Wojciech Krukar pisze o tej nazwie w Bieszczadach Zachodnich i Beskidzie Niskim następująco: "Berdo ‘skalisty szczyt lub grzbiet góry’, wtórnie ‘wzgórze’" - z odniesieniem do artykułu M. Jurkowskiego (1967), pt. Słowiańskie *bŕdo ‘rodzaj góry’ jako termin geograficzny i nazwa własna. I dalej: "Jeden z najliczniejszych (na terenie każdej wsi występuje kilkakrotnie) i najbardziej charakterystycznych toponimów Bojkowszczyzny. Na zachód od Cisnej, czyli już na Łemkowszczyźnie, występuje sporadycznie (Wola Michowa, Darów, Barwinek)".
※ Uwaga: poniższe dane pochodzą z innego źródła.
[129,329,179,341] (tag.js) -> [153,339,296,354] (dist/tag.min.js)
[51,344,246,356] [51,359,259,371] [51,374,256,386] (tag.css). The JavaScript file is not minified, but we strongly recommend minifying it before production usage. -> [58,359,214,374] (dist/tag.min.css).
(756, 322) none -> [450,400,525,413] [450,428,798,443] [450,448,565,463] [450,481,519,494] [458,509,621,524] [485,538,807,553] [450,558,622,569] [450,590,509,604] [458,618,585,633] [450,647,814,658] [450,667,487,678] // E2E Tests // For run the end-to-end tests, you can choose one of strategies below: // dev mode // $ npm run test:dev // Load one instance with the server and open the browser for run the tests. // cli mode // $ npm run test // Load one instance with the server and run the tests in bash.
Mamy więc obfitość Berd w Bieszczadach i trudno, żeby ich występowanie nie pokrywało się z "pastwiskami i łąkami śródleśnymi", a zwłaszcza lasami. Szata roślinna nie miała jednak nic wspólnego z pierwotnym znaczeniem tej nazwy a właściwie terminu topograficznego dot. rzeźby terenu.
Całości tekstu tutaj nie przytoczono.